### PROBLEM STATEMENT
Each line that holds the string "Lingerie" counts once. Say how many such lines the entries have, giving the number only.
(EXTRACTED MATERIAL Opens)
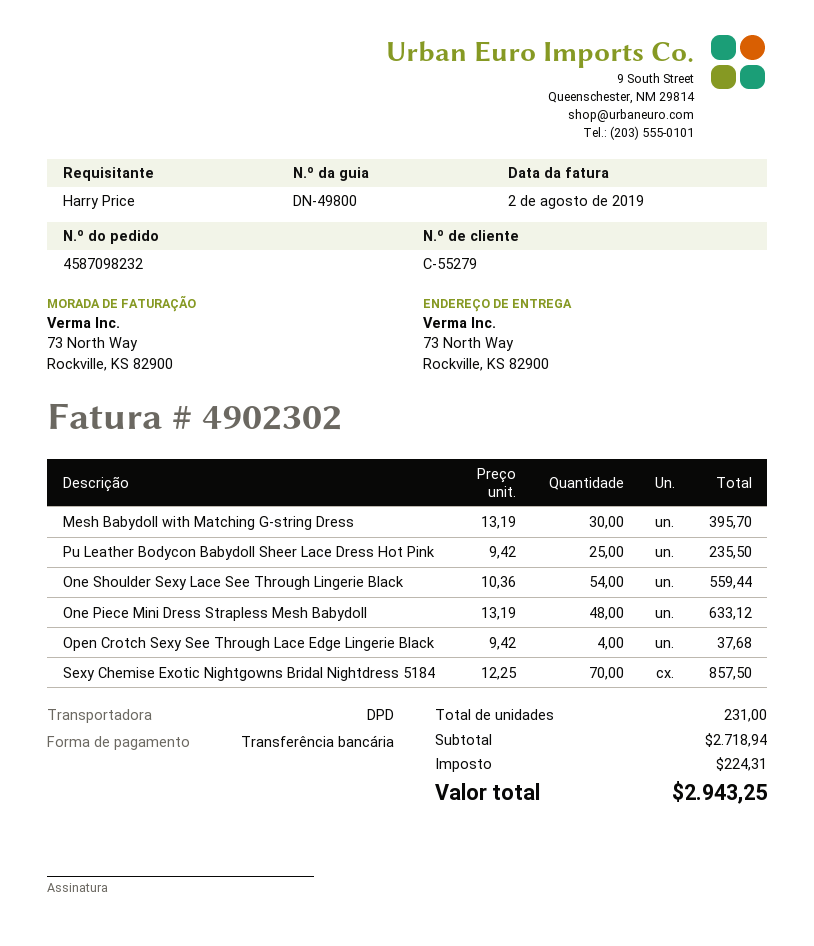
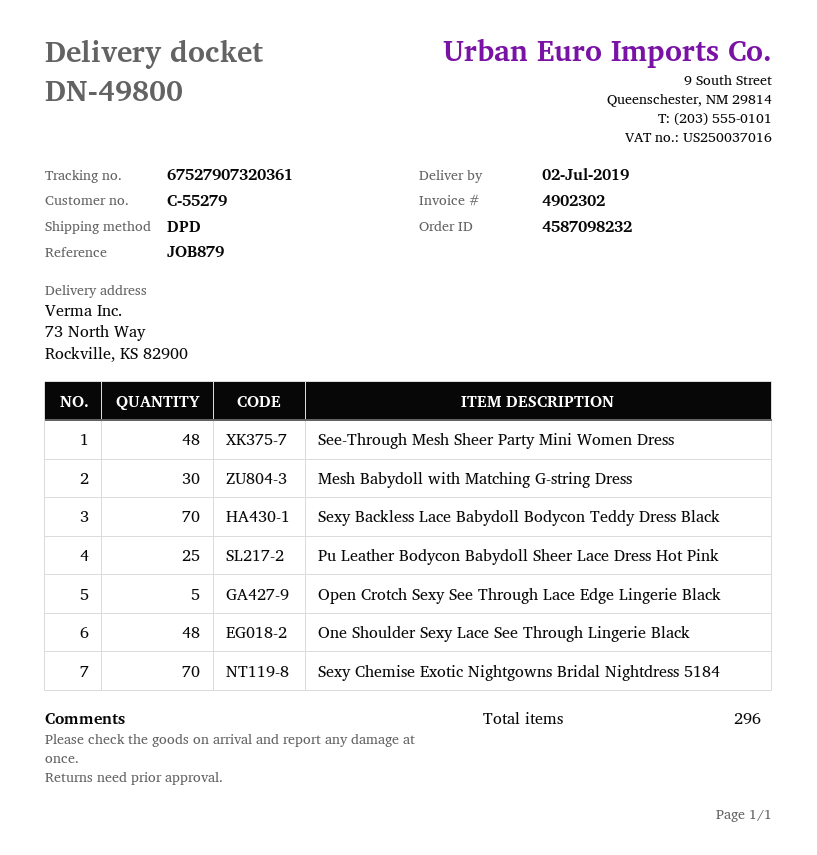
One Shoulder Sexy Lace See Through Lingerie Black: 54 -> 48
One Piece Mini Dress Strapless Mesh Babydoll: 48 -> none
Open Crotch Sexy See Through Lace Edge Lingerie Black: 4 -> 5
See-Through Mesh Sheer Party Mini Women Dress: none -> 48
Sexy Backless Lace Babydoll Bodycon Teddy Dress Black: none -> 70
total quantity: 231 -> 296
(EXTRACTED MATERIAL Closes)
### TASK RESULT
2